Emily heaved a sigh of impatience as she heard voices leaking through the phone. "Well, you answered it before. Then what would I be doing here? Fine, fine."
Then came Lorelai's voice. "Mom?"
"Lorelai. What are you and Luke doing?"
Lorelai sighed. "The same thing we do every night, Mom. Try to take over the world."
"What?"
"Nothing, Mom."
"I swear, Lorelai, the things you say to me sometimes, you'd think you were on drugs."
Lorelai took a deep breath. "What do you want, Mom?"
"Why did you tell Natalie Zimmerman she couldn't speak to me?"
"I didn't say that…"
"I was asking her to freshen up a room she'd done for me several years ago and she declined. I had to force it out of her that she had 'made certain promises to you.'"
"Mom, I just… fine, whatever, I'm sorry. Go ahead, hire Natalie. See if I care."
"Thank you."
"And while we are on the subject, is Natalie the one who told you about Sookie being pregnant?"
"No, she is not."
"Then who told you?"
"It doesn't matter, Lorelai."
"It does too. Tell me who told you."
"No. I'm not indulging this silly behavior."

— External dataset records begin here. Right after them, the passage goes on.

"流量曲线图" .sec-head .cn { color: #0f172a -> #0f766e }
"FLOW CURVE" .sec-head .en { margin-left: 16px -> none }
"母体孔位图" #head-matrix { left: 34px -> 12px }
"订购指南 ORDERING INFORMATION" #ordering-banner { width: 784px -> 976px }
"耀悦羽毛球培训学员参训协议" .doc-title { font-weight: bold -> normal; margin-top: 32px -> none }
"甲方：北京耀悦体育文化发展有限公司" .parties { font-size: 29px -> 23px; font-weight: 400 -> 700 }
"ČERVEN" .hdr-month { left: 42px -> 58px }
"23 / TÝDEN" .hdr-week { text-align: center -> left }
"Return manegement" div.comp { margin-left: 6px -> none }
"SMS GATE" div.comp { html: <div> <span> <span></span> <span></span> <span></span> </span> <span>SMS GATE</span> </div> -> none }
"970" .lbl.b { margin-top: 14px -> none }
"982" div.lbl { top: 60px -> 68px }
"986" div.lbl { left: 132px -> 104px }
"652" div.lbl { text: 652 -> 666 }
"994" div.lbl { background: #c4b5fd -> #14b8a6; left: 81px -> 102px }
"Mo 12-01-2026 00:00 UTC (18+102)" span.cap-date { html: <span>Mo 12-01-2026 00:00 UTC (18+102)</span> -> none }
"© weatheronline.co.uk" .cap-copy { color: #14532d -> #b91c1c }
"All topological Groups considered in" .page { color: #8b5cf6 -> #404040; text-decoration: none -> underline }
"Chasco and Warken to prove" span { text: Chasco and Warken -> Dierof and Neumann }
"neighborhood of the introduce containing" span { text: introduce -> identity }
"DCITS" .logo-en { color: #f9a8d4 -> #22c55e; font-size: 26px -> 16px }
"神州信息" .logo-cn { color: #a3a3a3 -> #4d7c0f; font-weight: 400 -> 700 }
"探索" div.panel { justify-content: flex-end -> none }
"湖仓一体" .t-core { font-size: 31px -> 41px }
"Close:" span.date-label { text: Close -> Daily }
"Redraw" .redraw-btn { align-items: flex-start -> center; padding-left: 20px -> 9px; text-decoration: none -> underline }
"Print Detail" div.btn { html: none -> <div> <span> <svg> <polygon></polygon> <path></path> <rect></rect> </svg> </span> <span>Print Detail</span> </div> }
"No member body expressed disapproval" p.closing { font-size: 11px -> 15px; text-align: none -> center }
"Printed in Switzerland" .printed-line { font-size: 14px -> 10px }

"Don't make me break out into Duran Duran."
"I'm not telling you."
"Okay, you asked for it. Please please tell me now! Please please tell me now!" crooned Lorelai, amazingly off key.
"Lorelai!" snapped Emily, shocked at her daughter's lewdness.
"Is there something I should know?"
"Stop that."
"Is there something I should say?"
"Please, spare me."
"I told you it wouldn't be pretty," grinned Lorelai evilly. She turned around to see Luke carrying in the 'dessert' on plates. The steam told her he had heated up her burger. She smiled at him he walked past and placed the food on the barest amount of space left on the table. He didn't have to warm it up for her, but he did. That was just like Luke.
"…your father's waiting."
"Wha? Who?" asked Lorelai, jerking back into reality and realizing that obnoxious squeaking in her ear was her mother speaking.
"I said, I have to go and speak to your father. You know, your father, Richard Gilmore." A blank space in time as Lorelai watched Luke's jeans stretch tighter around the back as he sat down. "Or do you not remember him?"
Snap back to reality. "Oh, yeah, yeah, I do. Sorry. I just thought you said, 'Fort Lager fixed your billboard' and I was thinking, 'Wasn't it Fort Whiskey that I asked to fix my billboard?' and I was confused for a second there. But I'm back. Sooo, bye, you can go now."
"Stranger and stranger every day," mused Emily. Click.
Yeah, that's right. I used a Pinky and the Brain reference.
And also I've just realized I talked about the 2005 version of Lindsey Lohan which didn't exist back then. Sooooo, my apologies. Let it slip just this once. And seriously, what's with her new hair? I used to love her when she was in Parent Trap because I have red hair too. She looks like a ghost or something now. Or a vanilla ice cream cone.